How do you plan to pay for your child’s college? If your answer includes anything about dipping into your life savings or retirement, then taking out some loans to fill in the gaps, stop right there. There is a better way to do it.
First . . .
Find out your EFC—expected family contribution. There are three categories of financial need for college-bound families:
- Category 1 families qualify for need-based aid at every institution of higher education and have low to no EFC.
- Category 2 families qualify for need-based aid at some schools—like private universities—and not at others. They will have significant EFC to provide.
- Category 3 families do not qualify for need-based aid and may have a large amount of EFC or very low EFC depending on the school their child attends.
There is aid available for every category. Determining EFC is not simply about your income as a parent. There are three major things to keep in mind when determining EFC:
Income is tiered (like taxes, after income allowance). The more you make, the more you will be expected to contribute to your child’s educational expenses.
Some of your assets will be counted as part of this income and some will not. Most personal investments—after tax investments—are generally counted. And before tax investments are not counted.
Counted Assets in EFC
- Personal checking and savings
- Stocks, bonds, mutual funds
- Money Market, CDs, 529s
- Equity on investment properties
Counted assets depend on the methodology of the financial aid you apply for. For instance, some EFC will be calculated to include equity on primary residence in addition to investment properties. Read the fine print to find out the parameters of the aid you apply for.
All EFC parental asset income is calculated based on a percentage. For every dollar of asset income, 5.6 cents is included in the EFC.
Not Counted Assets in EFC
- 401K, IRAs, 403b
- SEP IRAs, Roth IRAs
- Annuities, C.V.L.I
Annual contributions made in the base year (the year before application for aid is made) will be included if they qualify as a countable asset.

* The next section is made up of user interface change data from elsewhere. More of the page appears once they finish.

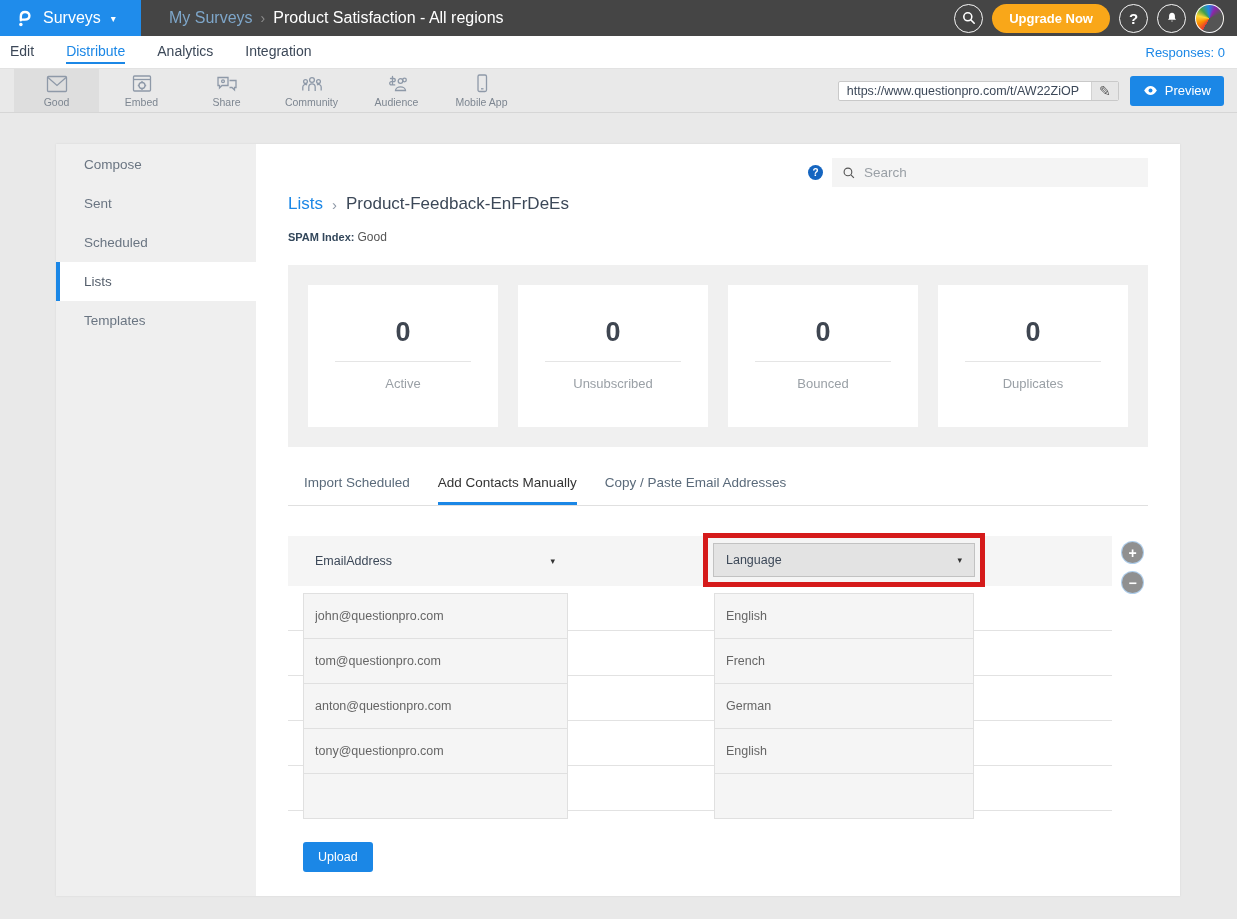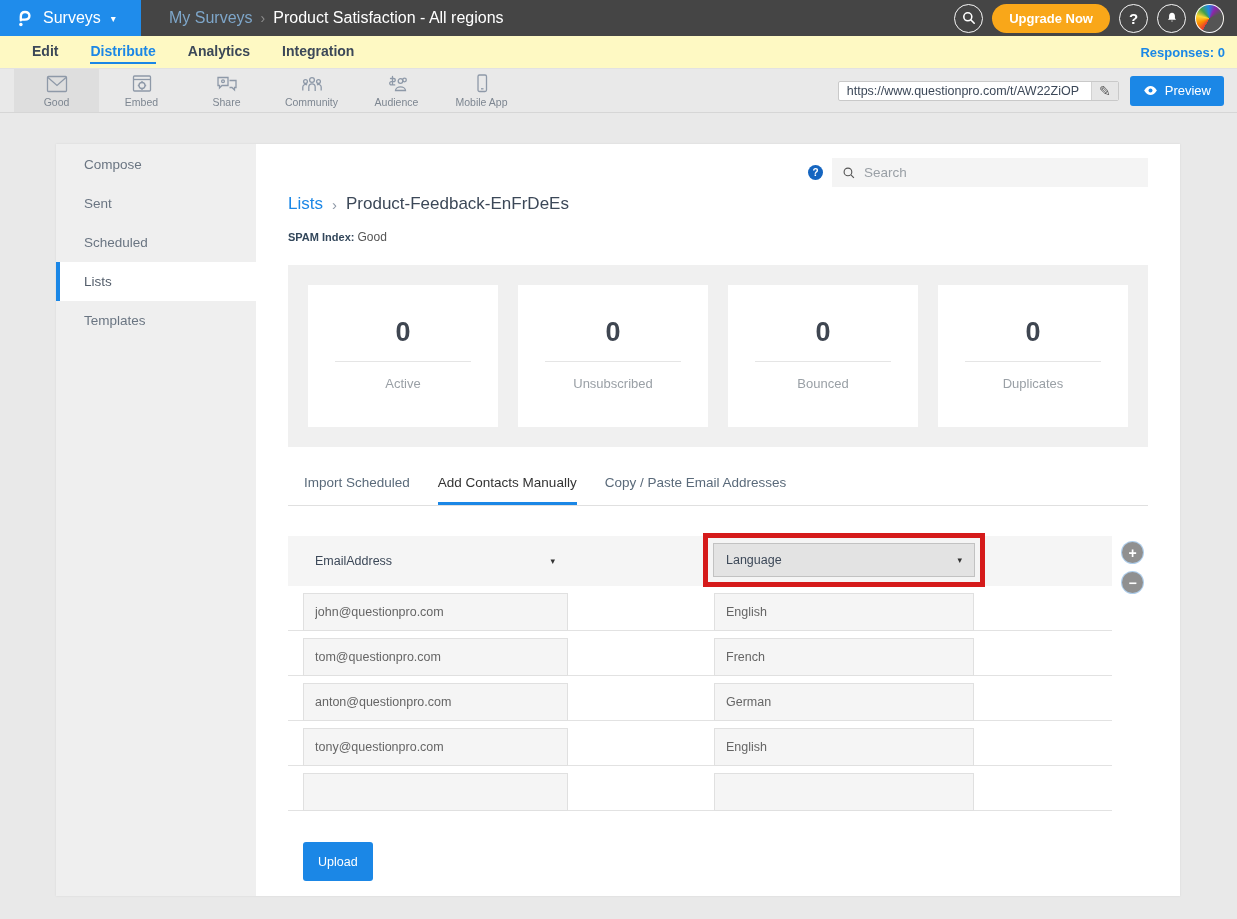"Edit" .menu-row { background: #fef9c3 -> #ffffff; font-weight: bold -> none; padding: 0 12px 0 32px -> 0 12px 0 10px }
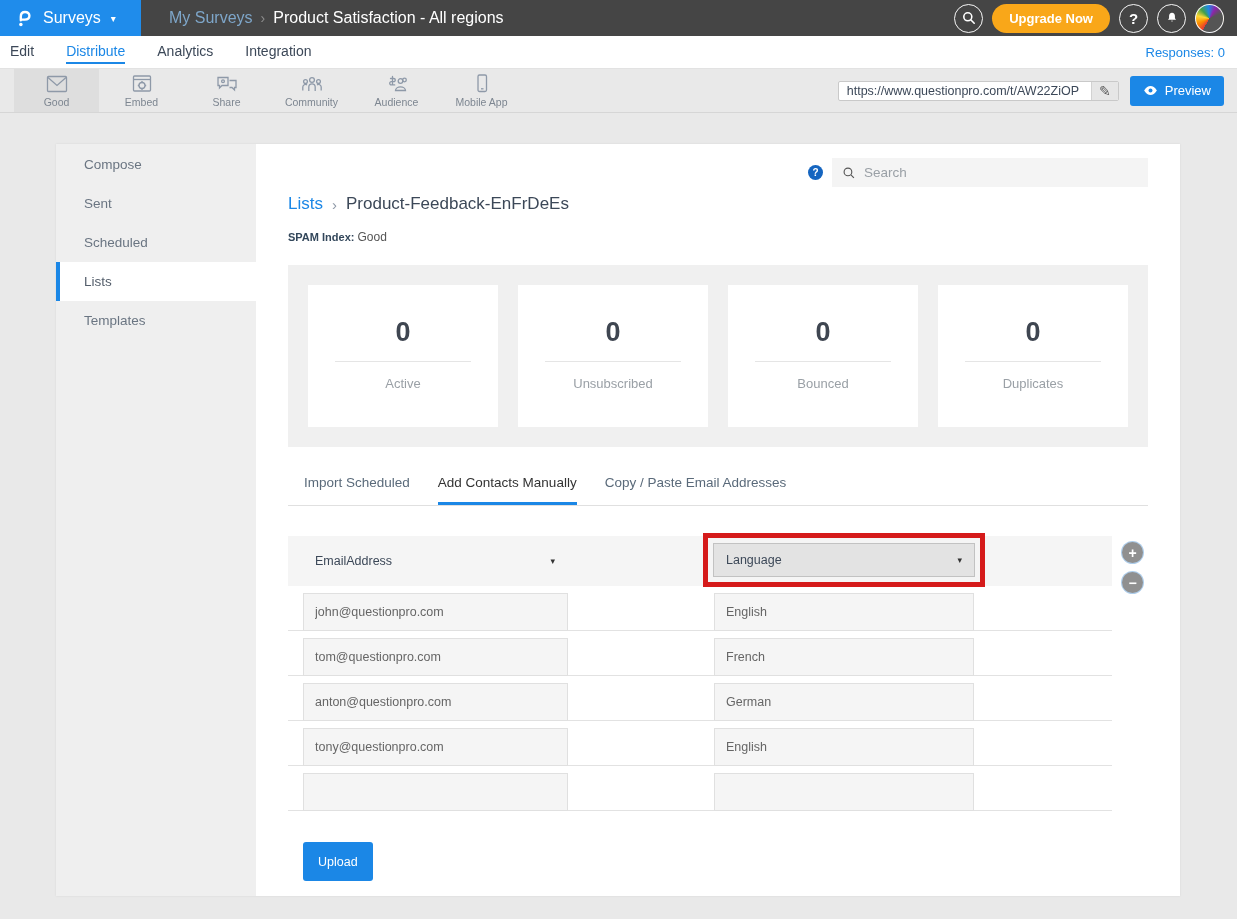"john@questionpro.com" .cell-input { height: 38px -> 46px }
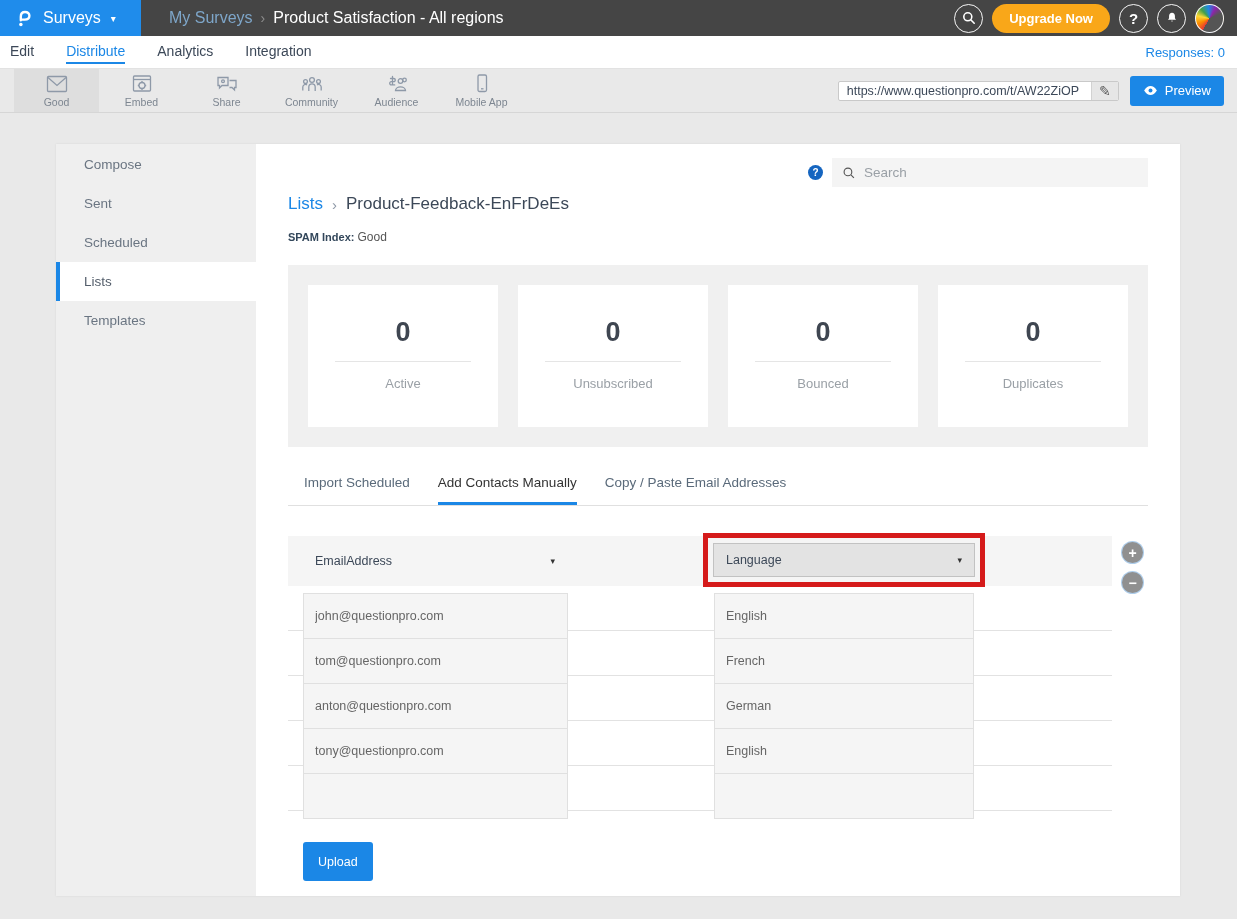"Upload" .upload-btn { height: 39px -> 30px }
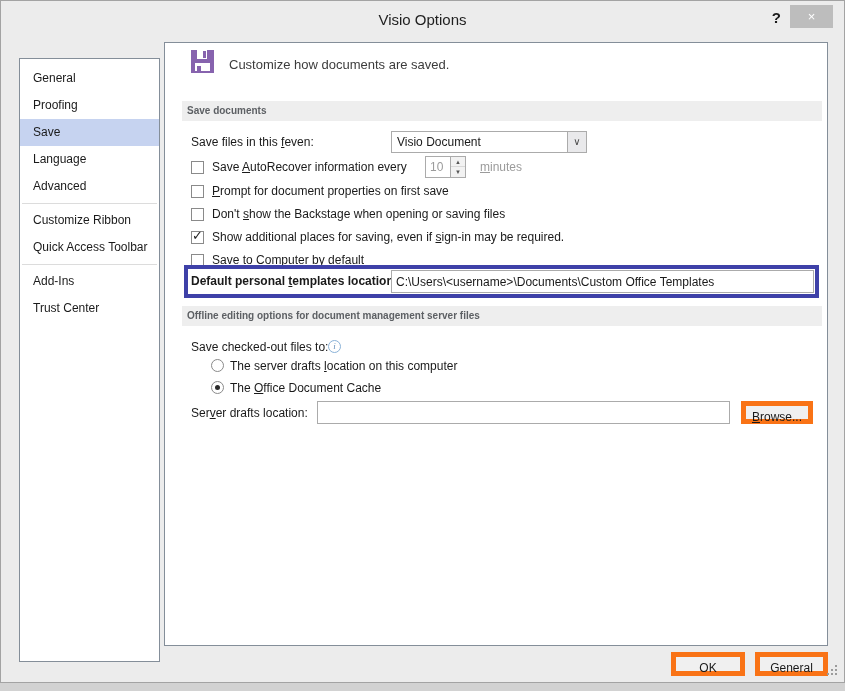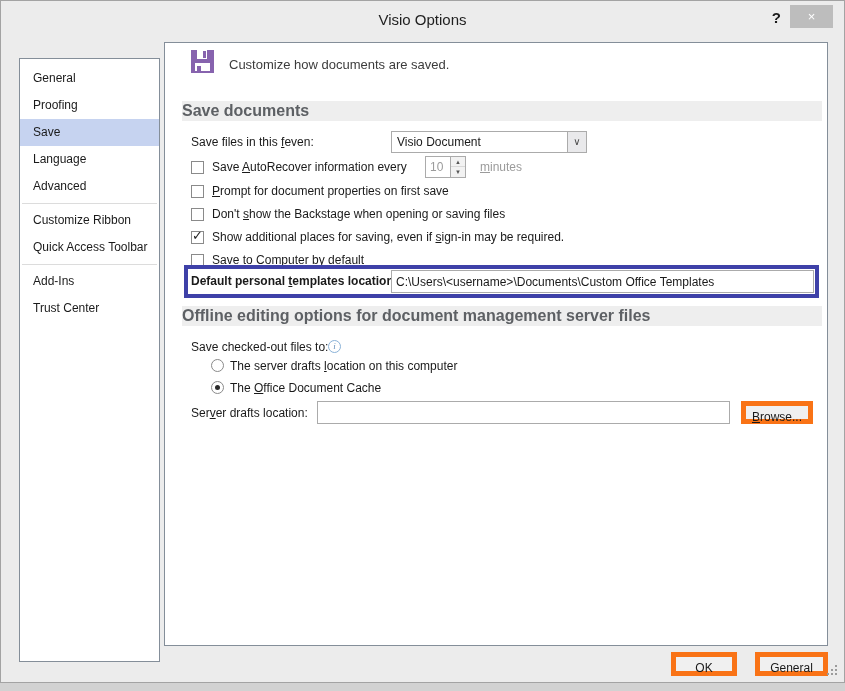"Save documents" .secbar { font-size: 16px -> 10px; padding-left: none -> 5px }
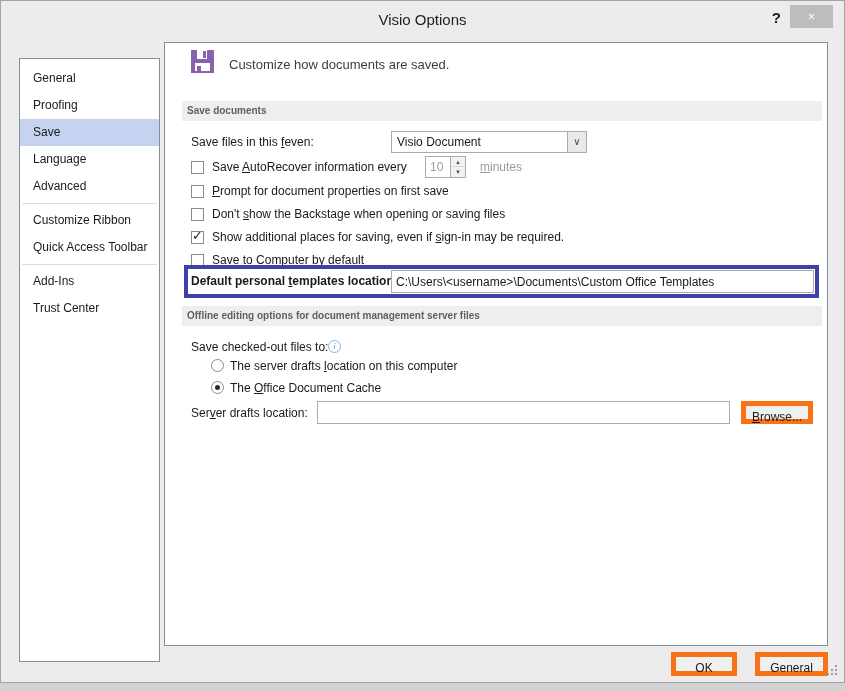"OK" .ok-btn { width: 66px -> 74px }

Student income is also calculated into EFC. Students are allowed a certain amount of money before their income is counted. After the allowance, 50% of all income is expected to be contributed toward EFC.
Likewise, any personal assets of your student (same as assets of parents) are counted and 20 cents on each dollar become a part of the EFC.
Next . . .
The next step of the process is finding the right school for your student. This question is not only about a program of study, but about the financial fit as well. Some category 3 parents find that it’s actually less expensive for their child to attend a private school than a state school depending on their EFC.